Still, Weisenberger says what’s in the all-McDonald’s diet is as problematic as what’s not in it — ample amounts of fruits, vegetables, whole grains, and pulses (lentils, beans, and peas).

“This leads to a deficit of vitamins, minerals, fibers, and disease-fighting phytonutrients,” says Weisenberger. “By eating McDonald’s meals only, it’s not possible to provide adequate fibers for the gut microbiota or to consume enough polyphenols to reduce inflammation and fight chronic disease.”

The variety doesn’t just lead to nutritional deficiencies — it can get boring.

“[It’s] probably not sustainable due to the lack of variety,” says Vanessa Rissetto, RD, a registered dietitian and CEO of Culina Health. “I would personally tire of eating burgers and fried foods day in and day out and being only able to eat one type of fruit or lettuce.”

And Rissetto fears that the focus on weight and calorie counting can affect a person mentally, too.

“Obsessing over calorie counting and every single thing you eat isn’t great for your mental health, and we want to think about how we are communicating to people about what is “healthy” and how they can achieve that health,” Rissetto says.

The all-McDonald’s diet’s lack of sustainability may be a silver lining — this diet is one to ditch guilt-free, experts say. Instead, Rydyger emphasizes that variety is the spice of life and the hallmark of a good diet.

“Eating a diverse array of foods is helpful because it ensures that the body receives all of the necessary nutrients for optimal health,” Rydyger says. “Different foods contain different nutrients, so consuming a variety of foods helps ensure that the body receives all of the necessary vitamins, minerals, and macronutrients.”

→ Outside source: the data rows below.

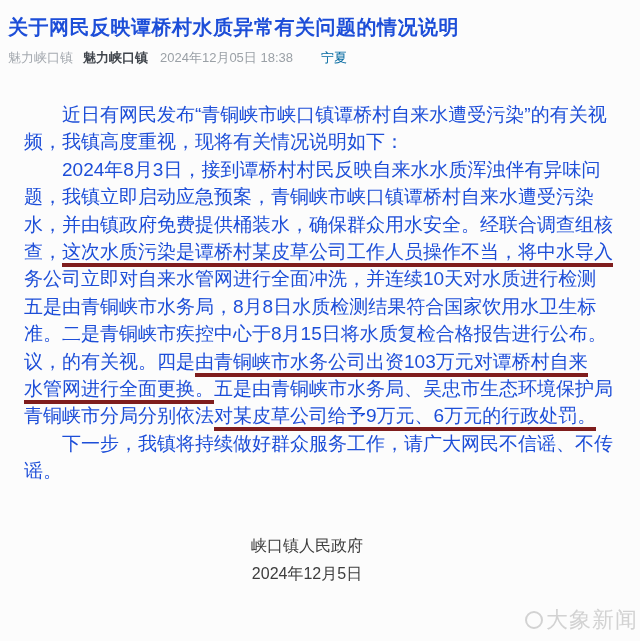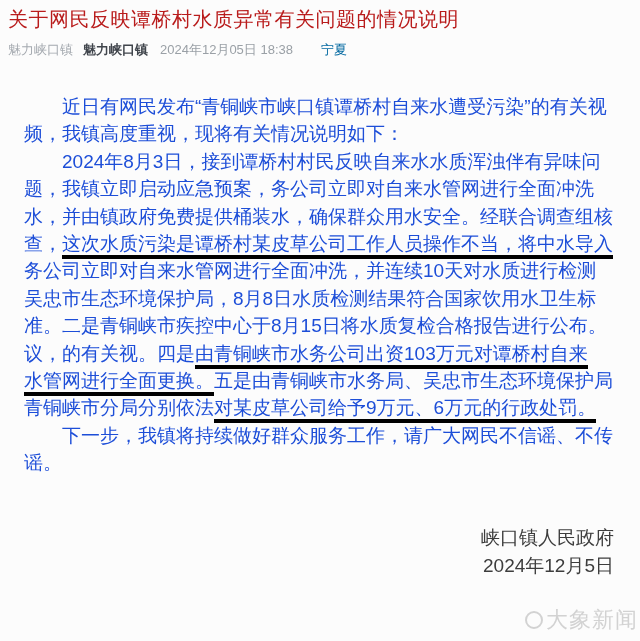"关于网民反映谭桥村水质异常有关问题的情况说明" .title { color: #b91c1c -> #1d4ed8; font-weight: normal -> bold; padding: 6px 10px 0 8px -> 14px 10px 0 8px }
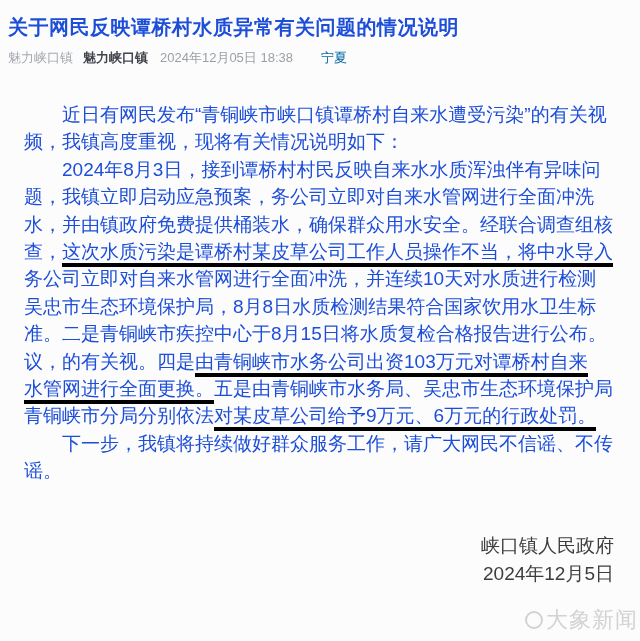"题，我镇立即启动应急预案，务公司立即对自来水管网进行全面冲洗" span { text: 务公司立即对自来水管网进行全面冲洗 -> 青铜峡市峡口镇谭桥村自来水遭受污染 }
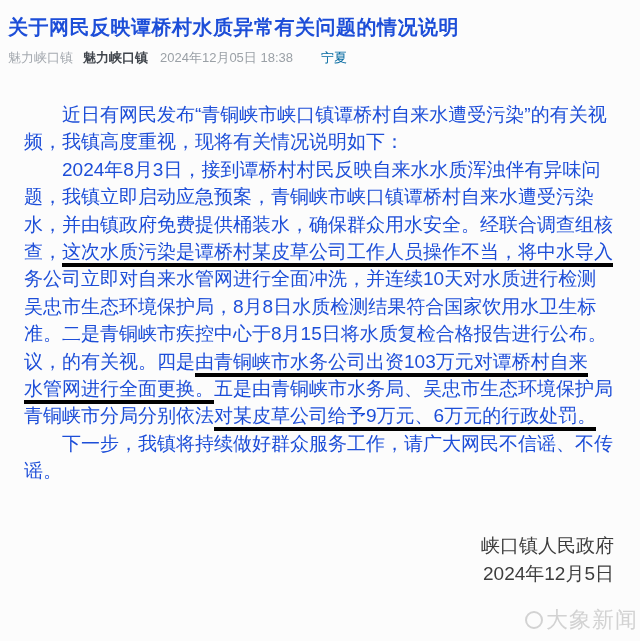"这次水质污染是谭桥村某皮草公司工作人员操作不当，将中水导入" .redline { border-bottom: 4px solid #000000 -> 4px solid #7f1d1d }
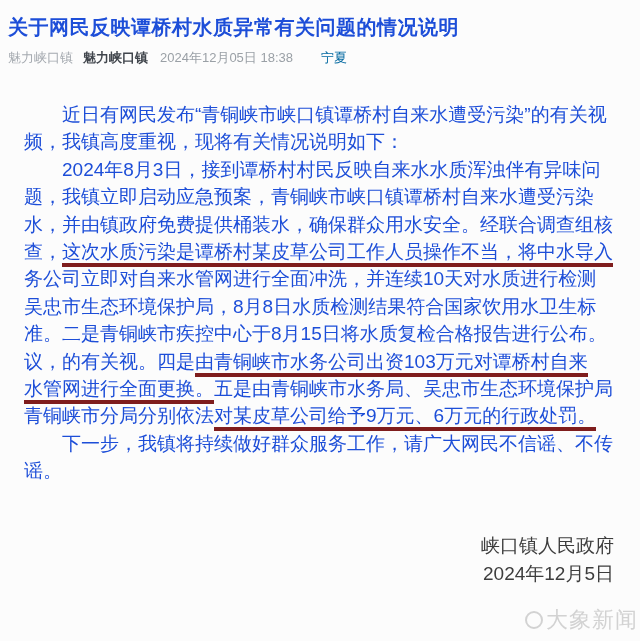"吴忠市生态环境保护局，8月8日水质检测结果符合国家饮用水卫生标" span { text: 吴忠市生态环境保护 -> 五是由青铜峡市水务 }
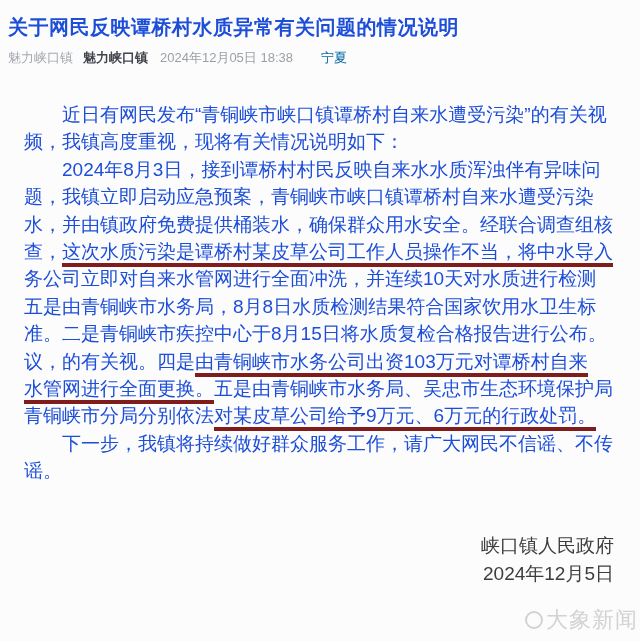"峡口镇人民政府" .signature { font-size: 19px -> 16px; text-align: right -> center }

One such diet, the Mediterranean, has topped the U.S. News & World Report’s list of best diets for six-straight years. (The all-McDonald’s diet didn’t make the cut.)

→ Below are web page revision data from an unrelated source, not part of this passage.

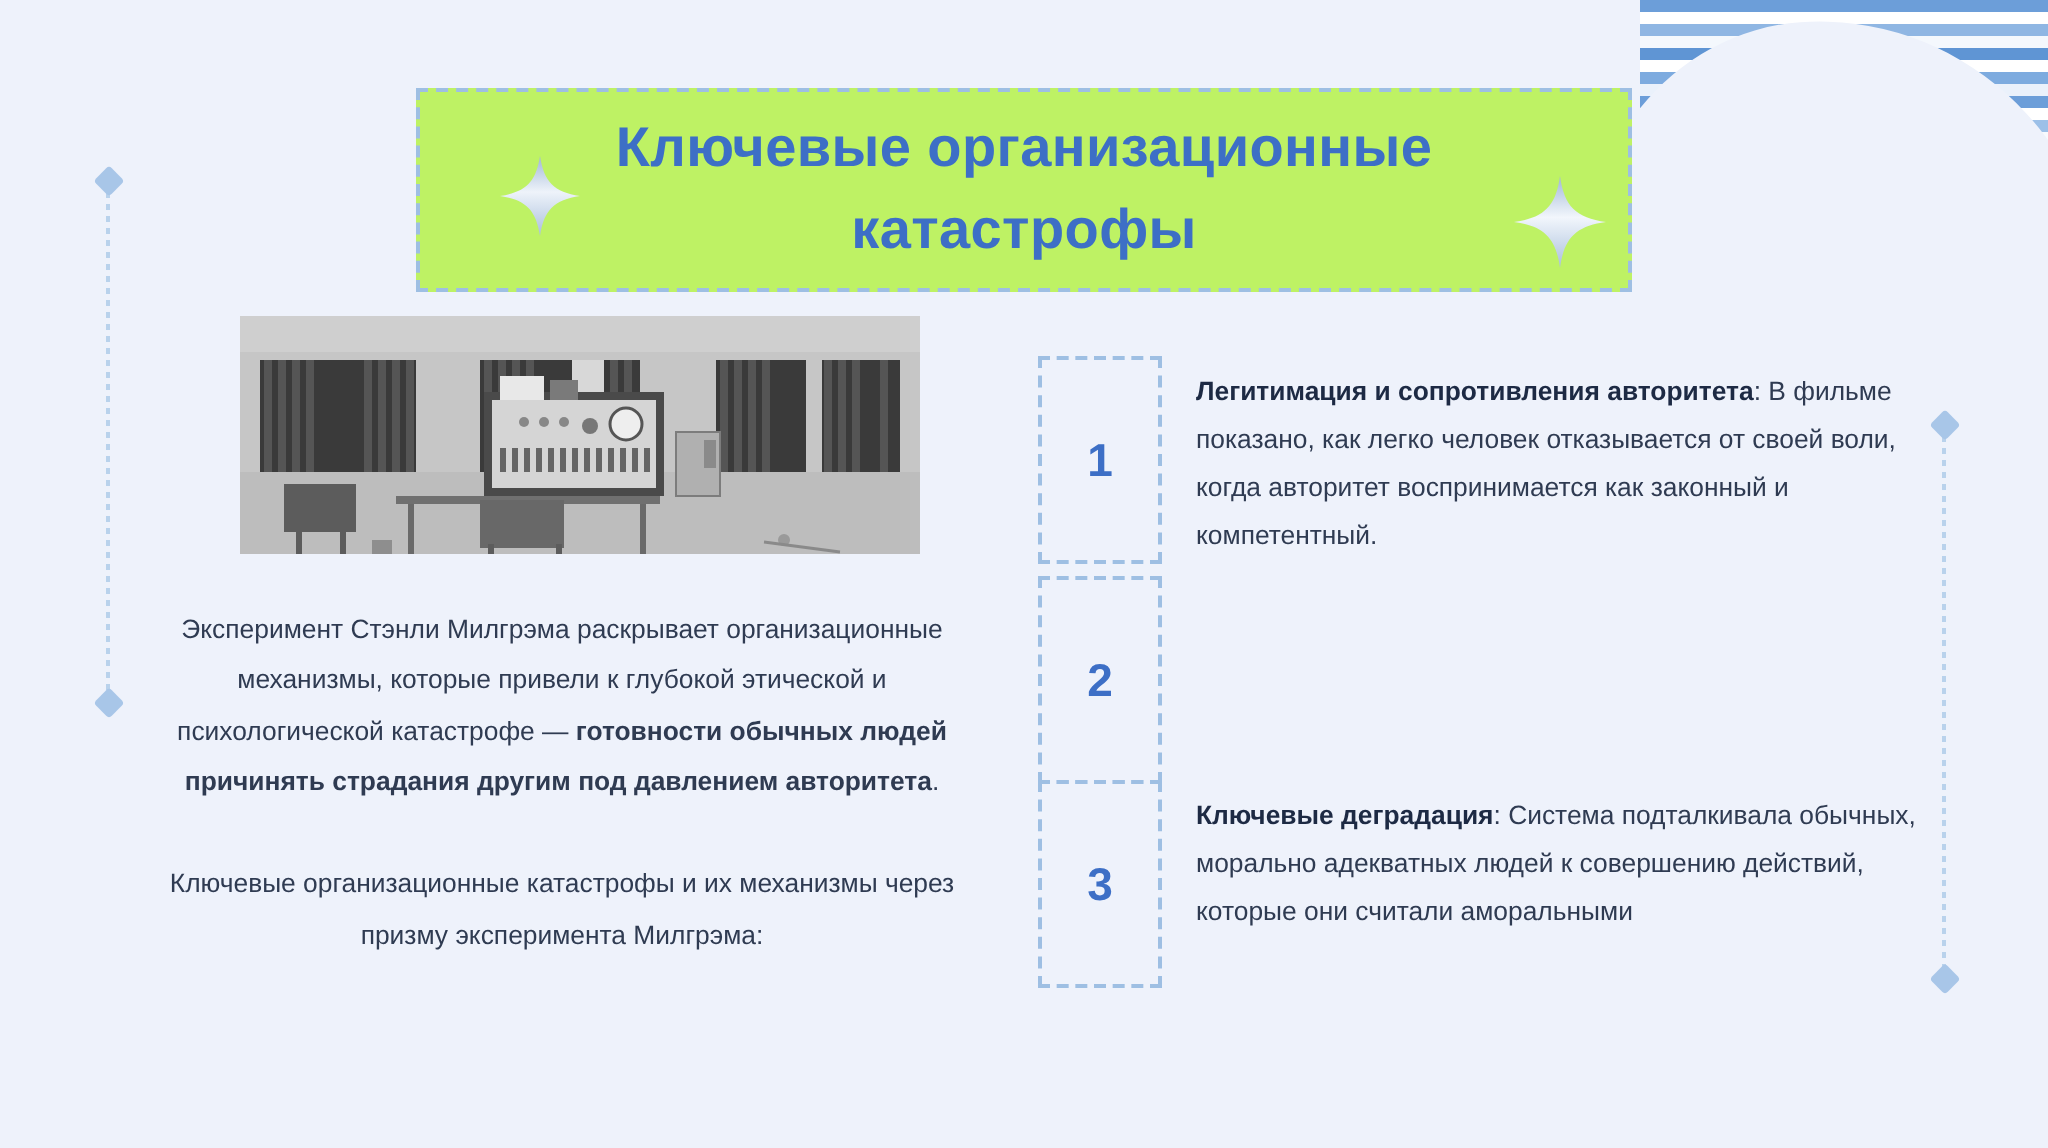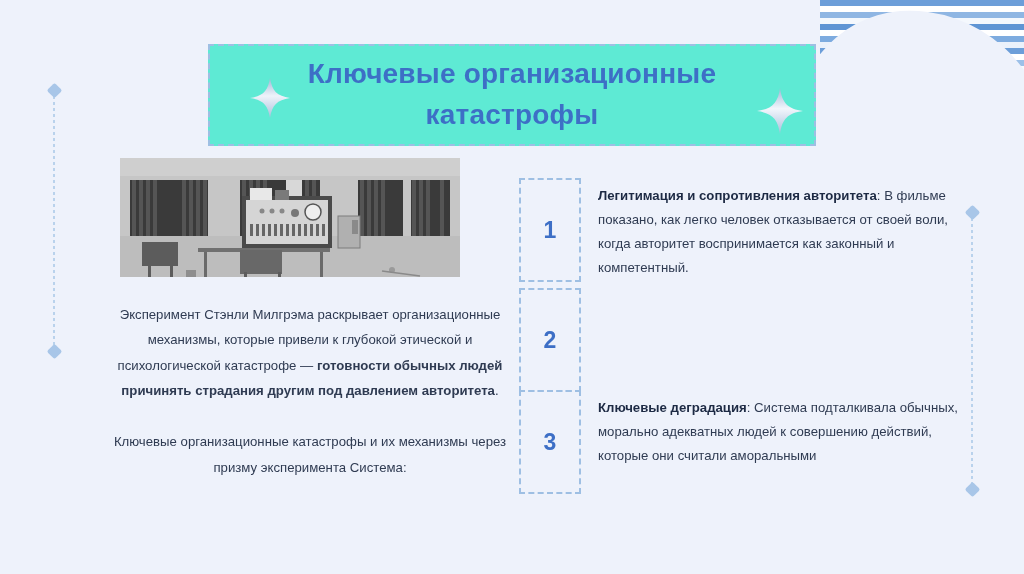"Ключевые организационные катастрофы" .title-box { background: #5eead4 -> #bef264 }
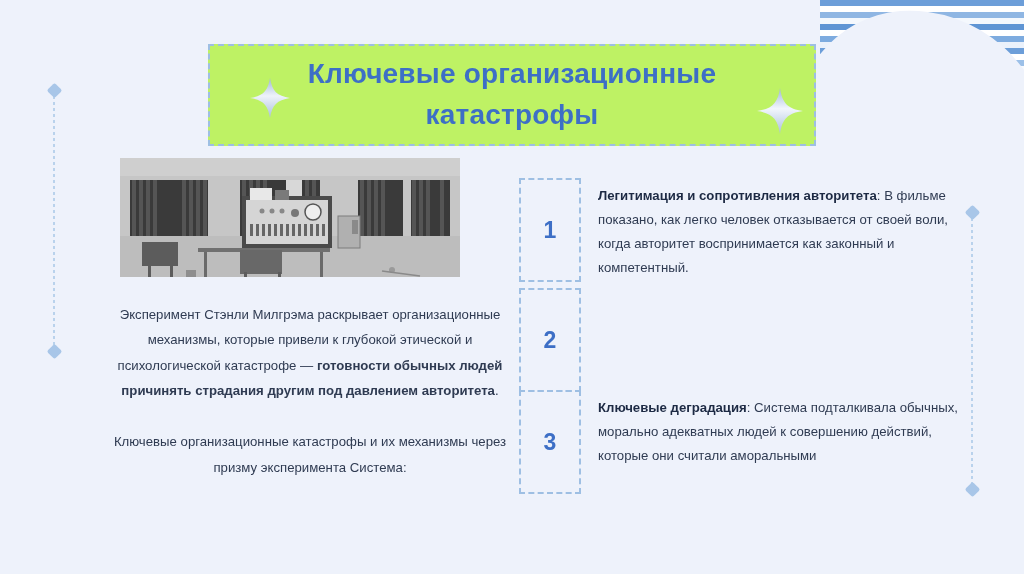"Эксперимент Стэнли Милгрэма раскрывает" .left-text { left: 95px -> 66px }
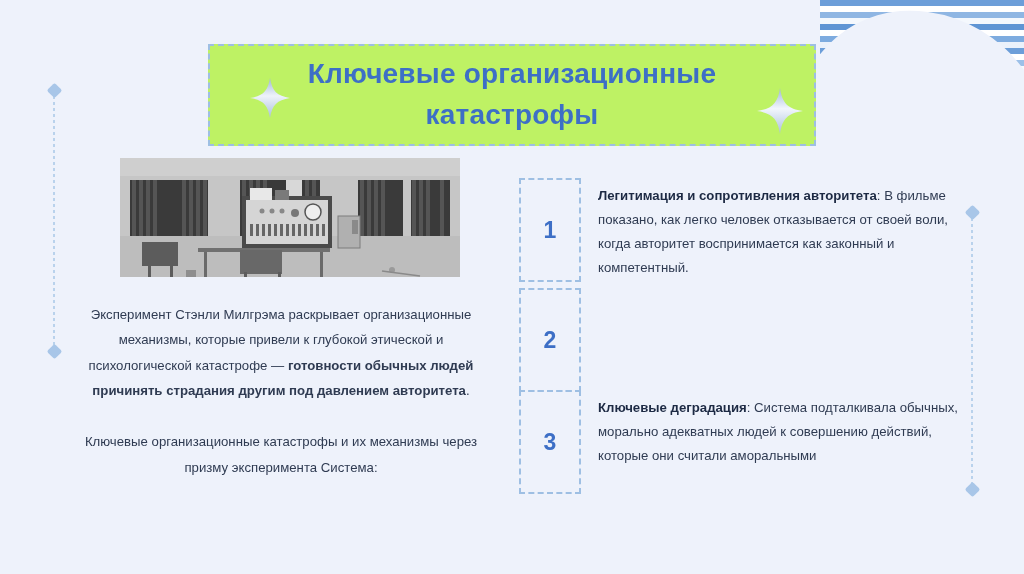"Ключевые организационные катастрофы и их" p.para2 { text: Система -> Милгрэма }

The Mediterranean diet has been linked to numerous improved health outcomes, including longer lifespans and lower heart disease in women.

Rydyger didn’t name names when emphasizing a good diet plan. But she offered some advice on crafting one without labeling it a certain meal plan.

“A better diet plan for overall health involves consuming a balanced diet that includes a variety of whole foods, such as fruits, vegetables, whole grains, lean proteins, and healthy fats,” Rydyger says.